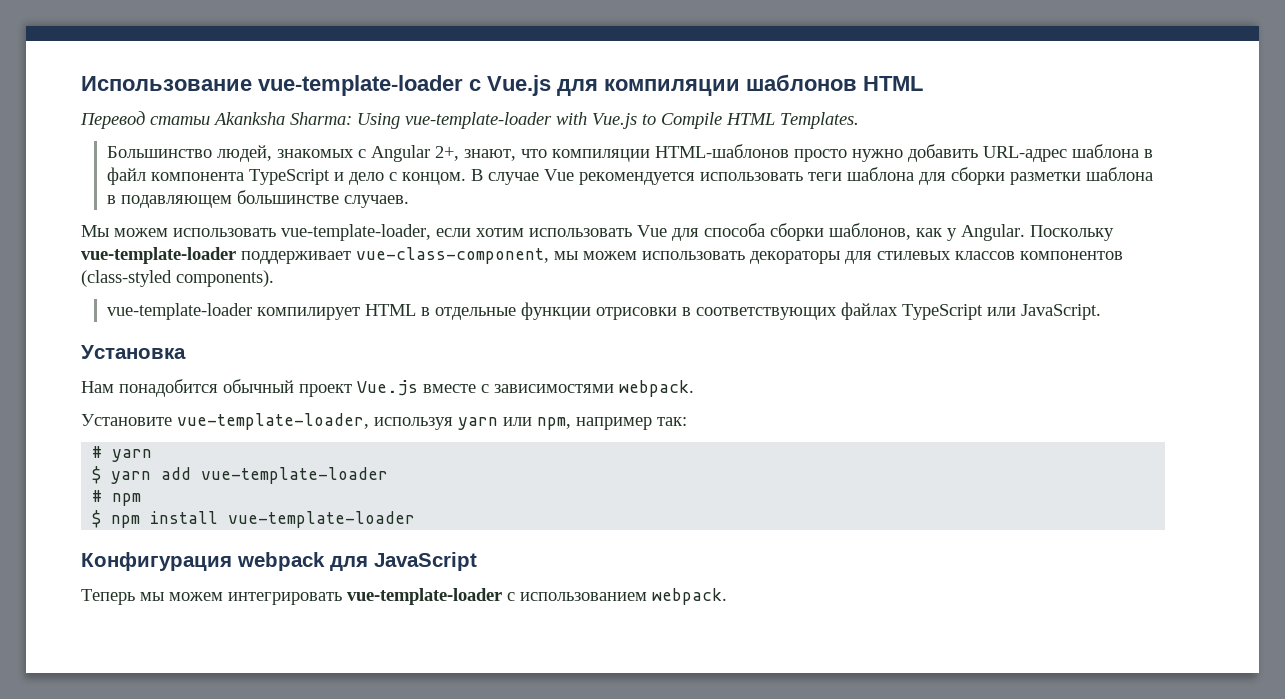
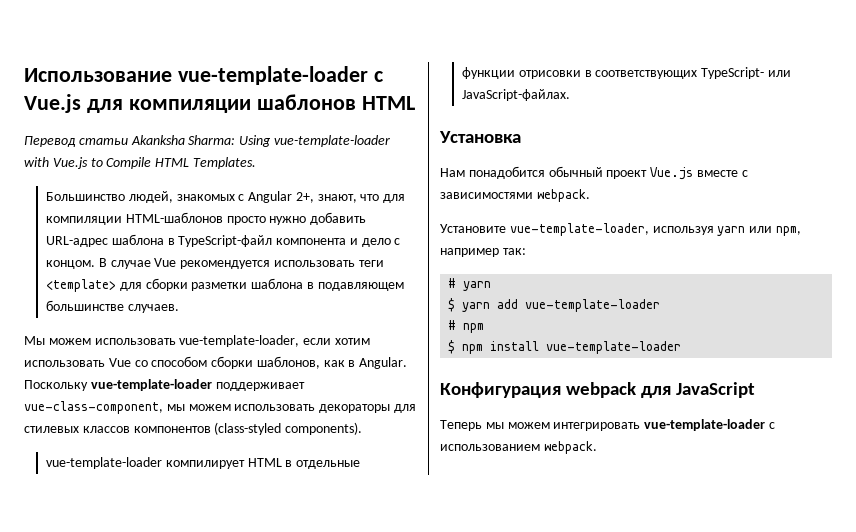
- Большинство людей, знакомых с Angular 2+, знают, что компиляции HTML-шаблонов просто нужно добавить URL-адрес шаблона в файл компонента TypeScript и дело с концом.
+ Большинство людей, знакомых с Angular 2+, знают, что для компиляции HTML-шаблонов просто нужно добавить URL-адрес шаблона в TypeScript-файл компонента и дело с концом.
- В случае Vue рекомендуется использовать теги шаблона для сборки разметки шаблона в подавляющем большинстве случаев.
+ В случае Vue рекомендуется использовать теги <template> для сборки разметки шаблона в подавляющем большинстве случаев.
- Мы можем использовать vue-template-loader, если хотим использовать Vue для способа сборки шаблонов, как у Angular.
+ Мы можем использовать vue-template-loader, если хотим использовать Vue со способом сборки шаблонов, как в Angular.
- vue-template-loader компилирует HTML в отдельные функции отрисовки в соответствующих файлах TypeScript или JavaScript.
+ vue-template-loader компилирует HTML в отдельные функции отрисовки в соответствующих TypeScript- или JavaScript-файлах.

==================================================

Task item: Reproduce each line, exactly as it appears, from the one that contains "- Мы можем использовать" through the last line of the records. Add no other lines.

Problem solution:
- Мы можем использовать vue-template-loader, если хотим использовать Vue для способа сборки шаблонов, как у Angular.
+ Мы можем использовать vue-template-loader, если хотим использовать Vue со способом сборки шаблонов, как в Angular.
- vue-template-loader компилирует HTML в отдельные функции отрисовки в соответствующих файлах TypeScript или JavaScript.
+ vue-template-loader компилирует HTML в отдельные функции отрисовки в соответствующих TypeScript- или JavaScript-файлах.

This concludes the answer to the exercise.